26 September 2001

On Saturday 22 September ZL6QH, ZL3PN, ZL3JE, ZL4OL, ZL4MD and AX2TAR (VK7ZAL) transmitted test signals in the 165 - 190 kHz band, for so-called trans-Pacific tests. Various DX listeners had prior knowledge of the schedule of individual test frequency and coding used by each station. 

As occurred in the 30 June trans-Pacific tests, Steve VE7SL managed to receive signals from ZL6QH before VE7 dawn.This time VE7SL obtained an Argo capture of both frequencies of the DFCW transmission. The path length is estimated to be 11,709 km.

Refer to the associated Argo graphic.The ZL6QH signal is in the lower half of the screen.

The transmitted signal used dual frequency keying, with 0.4 Hz frequency shift. The uniquely coded transmission consisted of repetitive sending of QQQQQ. sent as 184.4001, 184.4001, 184.3997, 184.4001 kHz and then a gap, with all elements being of 120 seconds (2 minutes) duration. This means sending a single Q took ten minutes.

The Argo graphic of the VE7SL reception shows inverted audio FSK , but otherwise agrees with the dot length, sequence and frequency shift of the ZL6QH transmission. The explanation for the inversion is that the Icom IC-R75 receiver used by VE7SL happens to give inverted FSK in the audio output when used in the normal CW mode. VE7SL used an RF signal generator to subsequently verify that an Argo trace (showing receiver audio output) went lower in frequency when the RF frequency went higher.

Note that the parallel vertical red lines in the centre of the Argo graphic are a software option for selecting either short or long "ticks" and once selected, a tick stays on the screen. The left side of the long tick is close to 40 minutes before the 1401 UTC sunrise at VE7SL. The signal faded rapidly about 3 minutes after sunrise. It was still dark in New Zealand at VE7 sunrise.

The ZL6QH LF signal was generated using a modified TS-850SAT, in SSB mode, fed with audio from a lap top PC, using soundcard software developed by Steve VK2ZTO. TS-850 frequency control was by means of a high performance TCXO master oscillator. The low level LF signal from the TS-850 transverter port was fed to an external LF power amplifier, and the output power was around 500 watts. The radiated power is estimated to be 5 watts. The antenna was a long wire at the Quartz Hill club station, which is run by the Wellington Amateur Radio Club. The ZL6QH operators were Andrew ZL2BBJ and Bob ZL2CA.

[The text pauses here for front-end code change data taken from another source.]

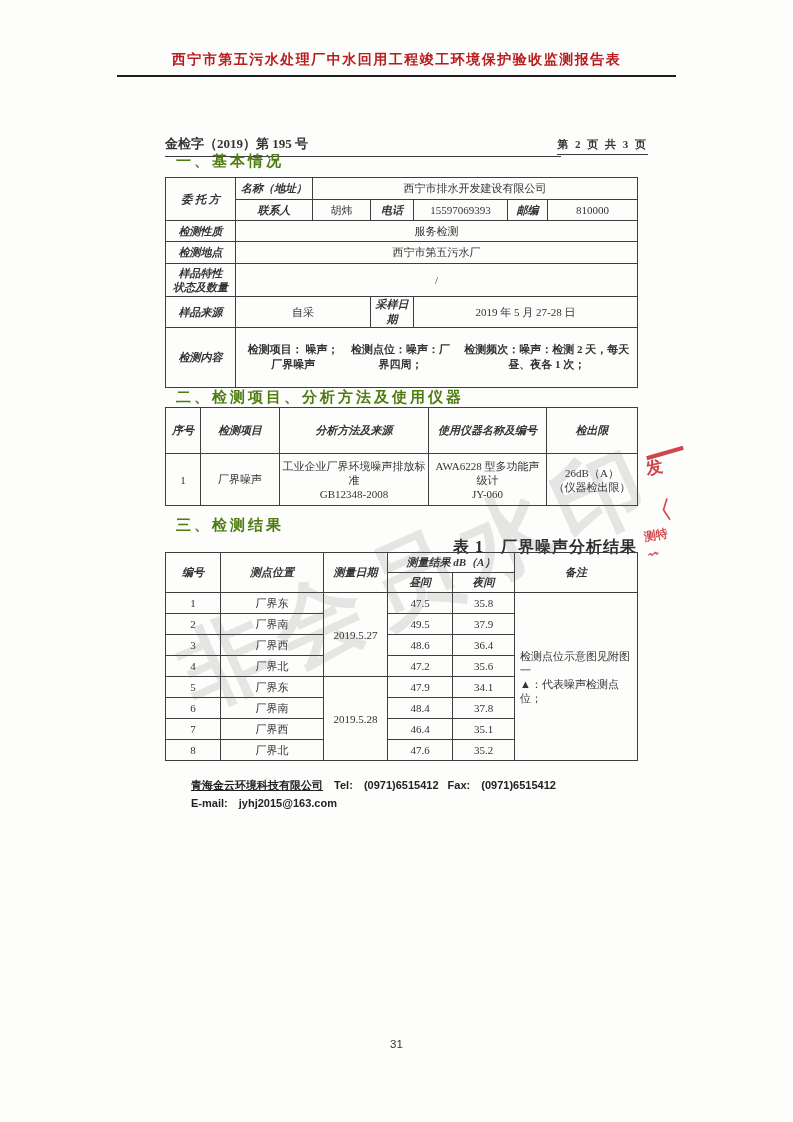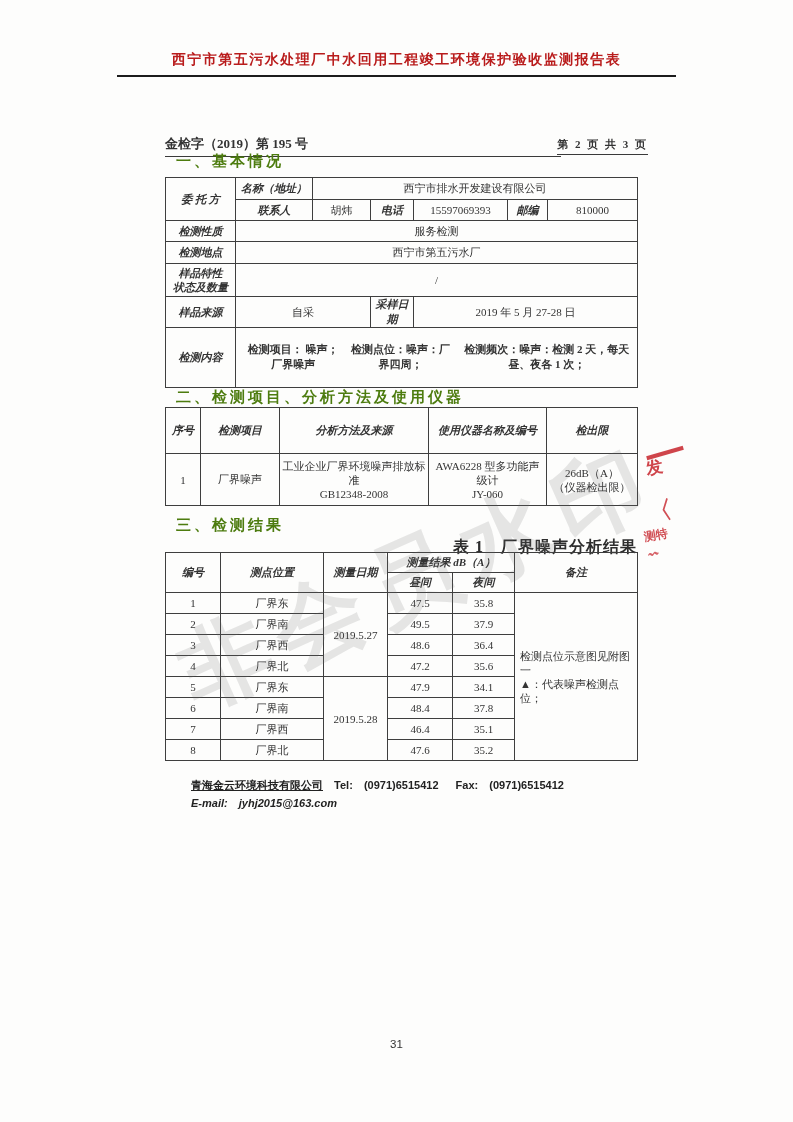--- a/index.html
+++ b/index.html
@@ -34,7 +34,7 @@
     font-weight:bold; color:#222; }
   .footer .row2 { margin-top:4px;font-style:italic; }
   .footer .company { text-decoration:underline; }
-  .footer .gap { margin-left:14px; }
+  .footer .gap { margin-left:6px; }
   .footer .gap-s { margin-left:8px; }
   .page-number { position:absolute; top:1038px; left:0; width:100%; text-align:center;
     font-size:11.5px; color:#333; font-family:"Liberation Sans",sans-serif; }

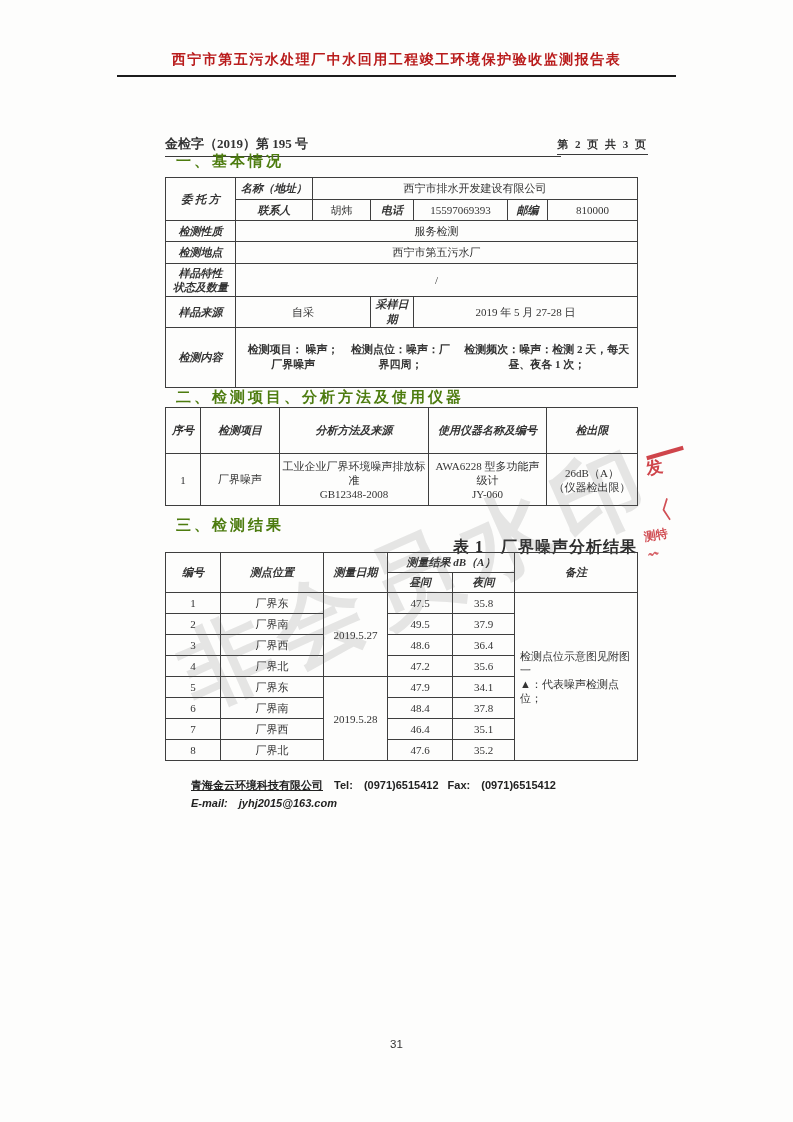--- a/index.html
+++ b/index.html
@@ -32,7 +32,7 @@
   .footer { position:absolute; left:191px; top:778px;
     font-family:"Liberation Sans","DejaVu Sans",sans-serif; font-size:11px;
     font-weight:bold; color:#222; }
-  .footer .row2 { margin-top:4px;font-style:italic; }
+  .footer .row2 { margin-top:4px; }
   .footer .company { text-decoration:underline; }
   .footer .gap { margin-left:6px; }
   .footer .gap-s { margin-left:8px; }

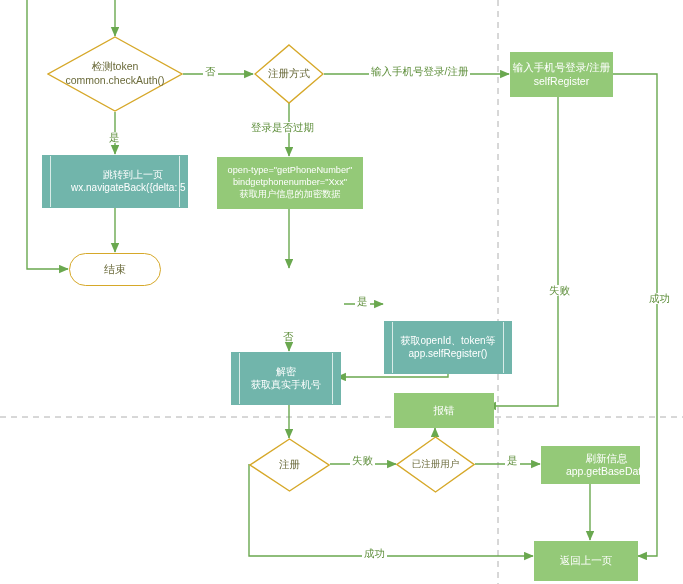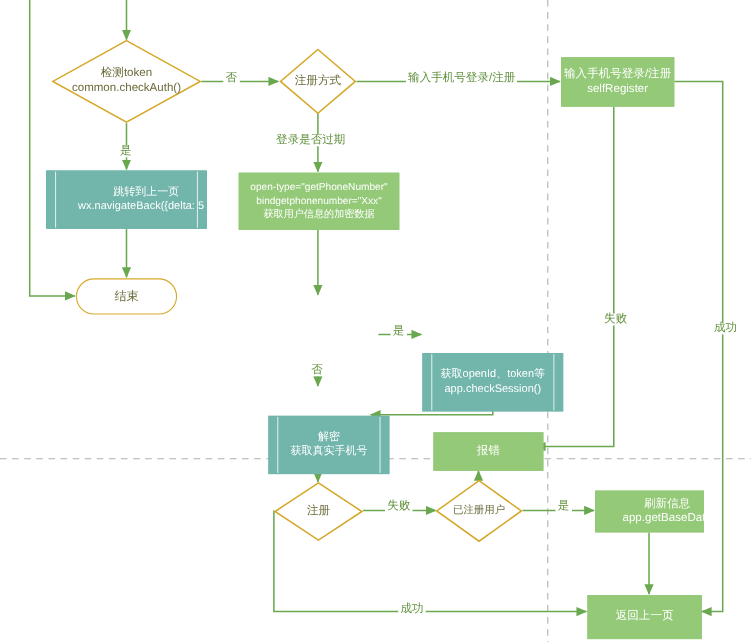--- a/index.html
+++ b/index.html
@@ -233,7 +233,7 @@
 
   <div class="node box-teal" style="left:384px; top:277px; width:128px; height:53px;margin-top:44px;">
     <span class="ln">获取openId、token等</span>
-    <span class="ln">app.checkSession()</span>
+    <span class="ln">app.selfRegister()</span>
   </div>
 
   <div class="node box-teal" style="left:244px; top:352px; width:110px; height:53px;margin-top:26px;">

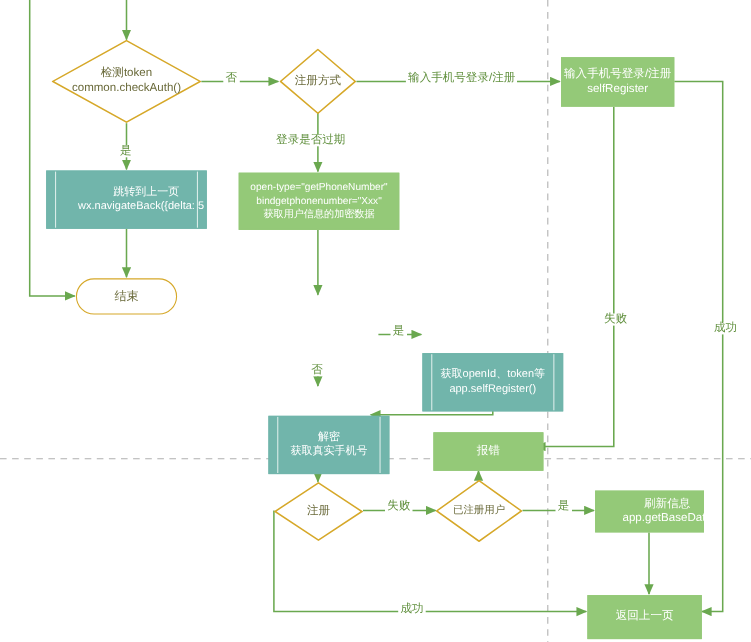--- a/index.html
+++ b/index.html
@@ -236,7 +236,7 @@
     <span class="ln">app.selfRegister()</span>
   </div>
 
-  <div class="node box-teal" style="left:244px; top:352px; width:110px; height:53px;margin-top:26px;">
+  <div class="node box-teal" style="left:231px; top:352px; width:110px; height:53px;">
     <span class="ln">解密</span>
     <span class="ln">获取真实手机号</span>
   </div>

ZL6QH is seeking permission to transmit in the 136 kHz band, which could widen the scope of testing beyond "trans-Pacific", and give European listeners a better chance at receiving amateur LF DX from down-under.

Bob Vernall ZL2CA

Organiser of the Trans-Pacific tests


Further comment and screen shots by Rick Warnett  P29KFS, from Papua, New Guinea

Attached the fade in (our sunset) and fade out (NZ sunrise) traces.

I have a three turn 6 x 6M loop as a diamond frame which hangs from a suitable tree in my back yard and is rotatable 
It has a small 25:1 Z match toroid transformer which feeds coax back to the shack. 

I use a WJ HF1000 receiver set to CW 56Hz IF bandwidth, BFO 1000Hz and an MFJ784 DSP AGC / noise eliminator /
passband filter to feed audio into a generic sound card in an older Pentium.

The midnight trace is NOT overload !! You may be able to explain it ? I think it is to do with Doppler shifting of the signal on reflection....... but not certain.